SOURCE: THE DURAN
The Russian navy will shortly receive Kazan, the second in class of the Yasen series of nuclear submarines, which has just been launched by the giant Sevmash shipyard in the northern port city of Severodvinsk in Arkhangelsk region.
Russia has released this video of Kazan’s launch, which gives a sense of the sheer size of this submarine
Kazan is a multipurpose submarine able to launch both advanced torpedoes and cruise missiles of the Kalibr and supersonic Onyx families. It is a significantly more advanced and powerful submarine than the first Yasen class submarine, Severodvinsk, which was designed by the USSR and laid down in 1993, but which because of the economic crisis of the 1990s was only finally launched in 2010 and taken into service by the Russian navy in 2013. By contrast Kazan was laid down in 2009, has just been launched, and is expected to enter service with the Russian navy next year.

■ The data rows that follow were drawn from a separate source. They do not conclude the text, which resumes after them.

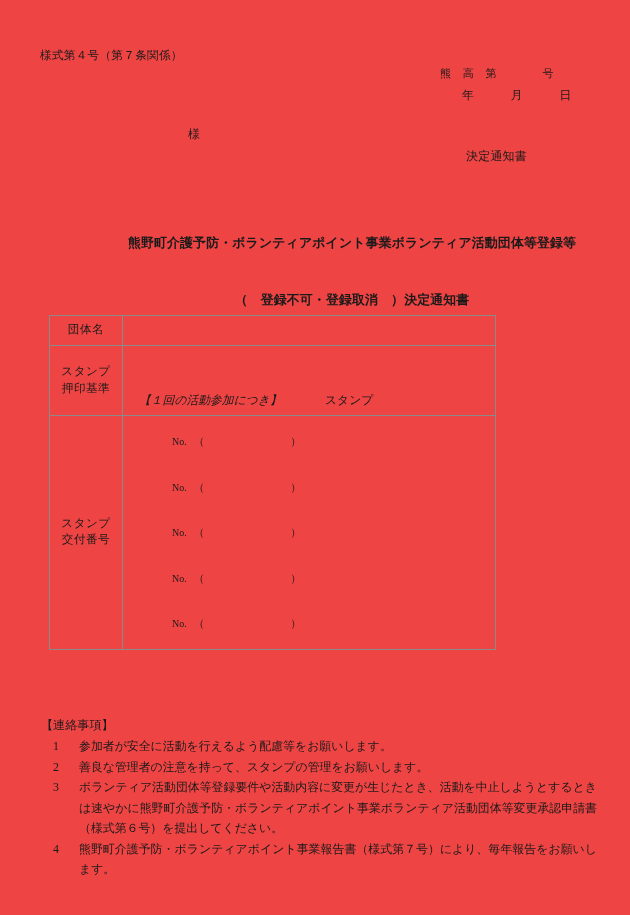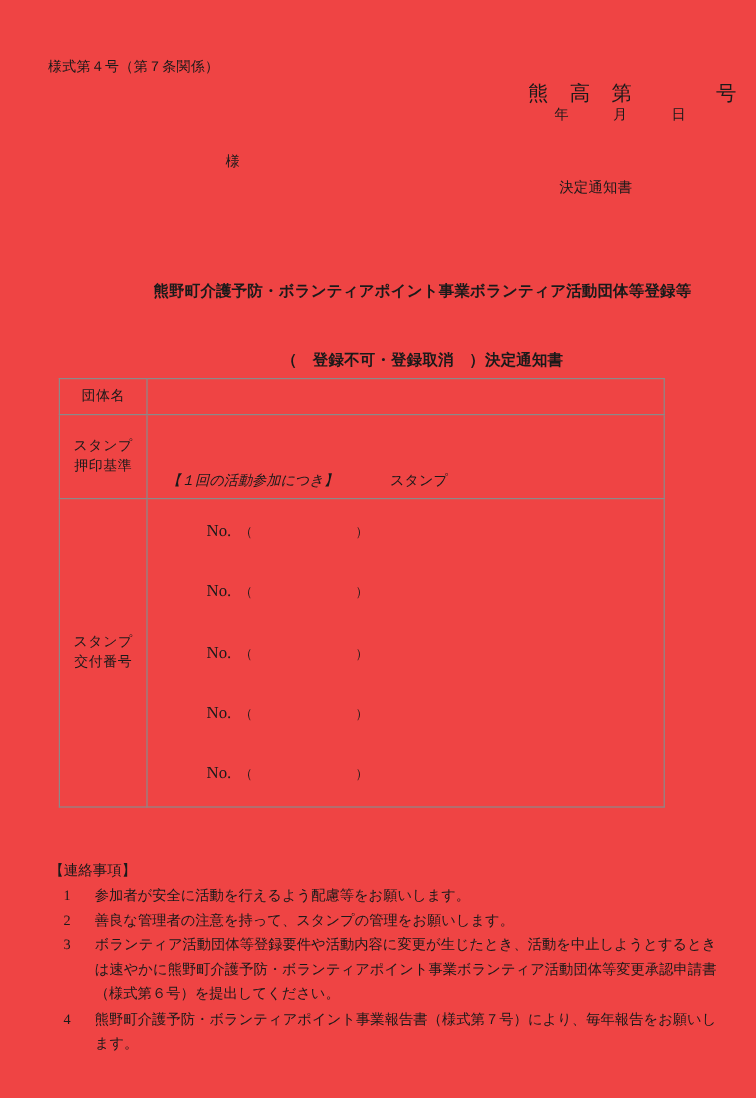--- a/index.html
+++ b/index.html
@@ -34,7 +34,7 @@
   #doc-number-line {
     left: 440px;
     top: 66px;
-    font-size: 17px;
+    font-size: 11px;
     letter-spacing: 0.4px;
   }
   #doc-date-line {

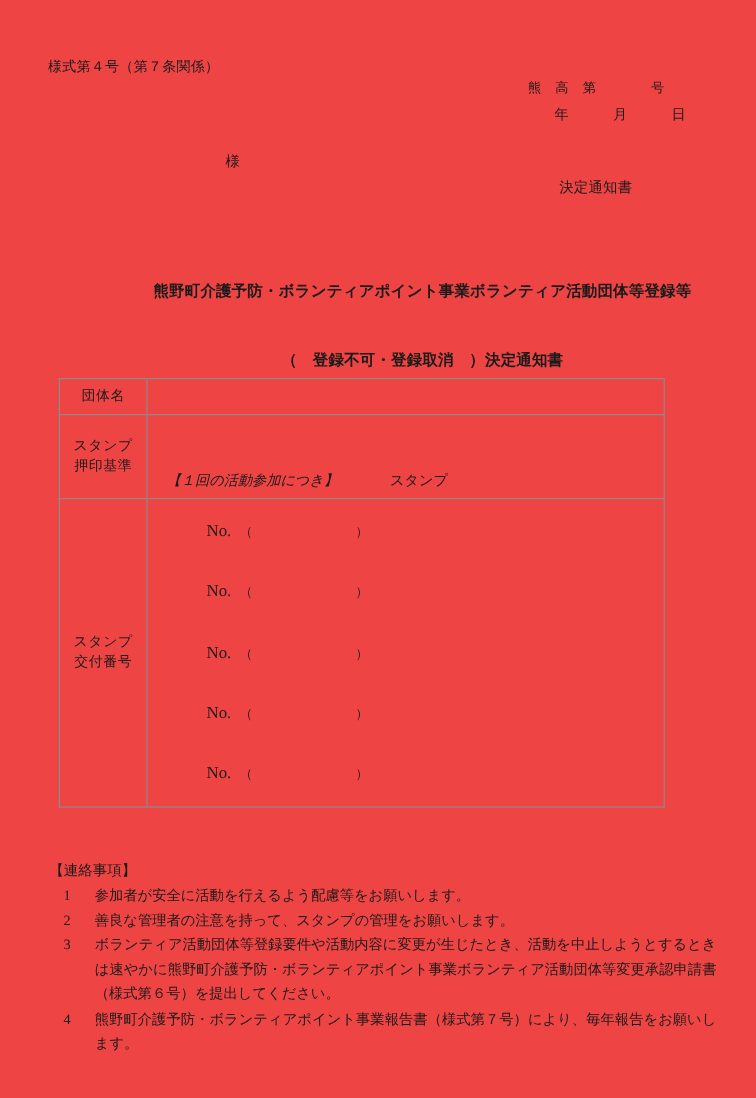--- a/index.html
+++ b/index.html
@@ -92,7 +92,7 @@
     position: absolute;
     left: 49px;
     top: 315px;
-    width: 505px;
+    width: 447px;
     border-collapse: collapse;
     table-layout: fixed;
     font-size: 11.8px;

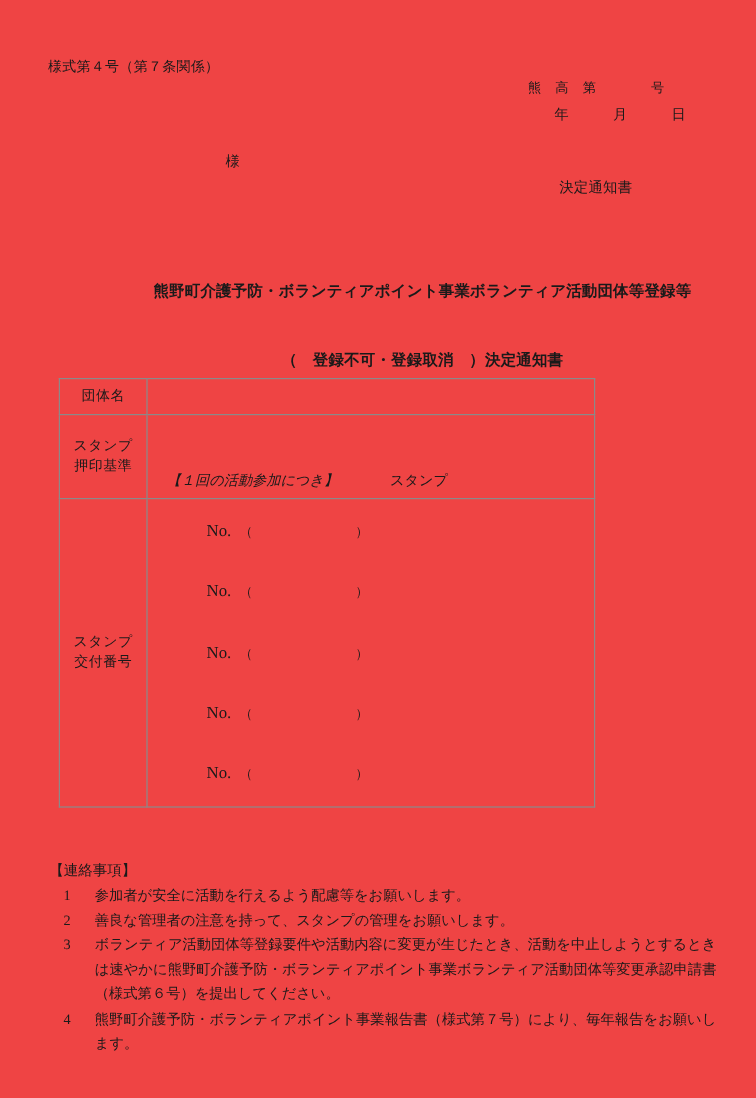--- a/index.html
+++ b/index.html
@@ -163,7 +163,7 @@
     white-space: pre;
   }
   .numbers-inner .no-mark {
-    font-size: 14px;
+    font-size: 10px;
     letter-spacing: 0;
   }
   .numbers-inner .paren-open { padding-left: 7px; }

The exceptionally protracted history of Severodvinsk’s building and development reflects not only the severe budgetary crisis that affected all Russian defence procurement plans in the 1990s and early 2000s. It also reflected the severe rundown of the Russian shipbuilding and defence industries during the same period. Successfully completing Severodvinsk and resuming series production of nuclear submarines – possibly the most complex and advanced weapons systems in existence – required a radical update and refurbishment of the shipyards and the defence industries tasked with producing them. The fact that this has now been done, allowing series production of the highly advanced Yasen class submarines to begin, with the tempo of construction now accelerating (a further five of these very advanced submarines are expected to enter service by 2025) is a significant industrial achievement.
Though five countries – the US, Russia, China, Britain and France – build nuclear powered attack submarines, with India having plans to do so, the Yasen class is a whole order of magnitude more advanced than the nuclear powered attack submarines built by any other country apart from the US. Indeed the Russians claim that the only submarines which are comparably sophisticated to those of the Yasen class are the three submarines of the Seawolf class built by the US in the 1990s.
It is likely that the Yasen class were originally intended as a replacement for the preceding Granit and Antey cruise missile submarines built by the USSR in the 1980s, though the Yasen class are much more sophisticated and have significantly better performance. The Russians are currently developing smaller and cheaper nuclear submarines called the Husky class to complement the Yasen class and to replace the current Shchuka-B (NATO: Akula) class submarines, which were also built by the USSR in the 1980s.
There is also a significant ongoing programme to develop and build sophisticated diesel-electric and conventionally powered submarines under the designations Lada and Kalina. Whilst such conventionally powered submarines do not have the performance or endurance of nuclear powered submarines, they are significantly quieter and more stealthy (Russia’s current Kilo class submarines have sometimes been called ‘black holes’ because of their quietness) which makes them useful especially in coastal waters.
As it happens even Russia’s nuclear powered submarines have been getting significantly quieter. It is a standard trope of Western commentary that Russian nuclear submarines are much noisier than US nuclear submarines. As this chart (based on information provided by the US Navy) shows this has always been something of an exaggeration, with Russian nuclear submarines lagging less behind US nuclear submarines than is often claimed, and Russian nuclear submarines usually quieter than US nuclear submarines of the preceding class
With the launch of Kazan, and with the ongoing work on the Husky class, it is likely that in terms of quietness of their nuclear powered submarines the Russians have now drawn level with the US.
The focus on submarine development and construction in Russia demonstrates something else. Though it is Russian aircraft carrier and surface ship developments that tend to get attention, the actual Russian naval priority is in developing and building submarines. It is the submarine fleet that is and which since the start of the Cold War always has been the main strike force of the Russian navy.
The importance the Russians attach to their submarine fleet is shown by the fact that the Russian submarine fleet is the first and so far the only part of their navy to have been restored to a level approximating to that of the USSR. Admiral Vladimir Korolev, the commander in chief of the Russian Navy, said at the ceremony to launch Kazan that in 2016 the Russian submarine fleet for the first time matched Soviet-era levels in terms of combat patrols. With new classes of submarines in development and under construction Russia’s underseas presence can from now on only grow.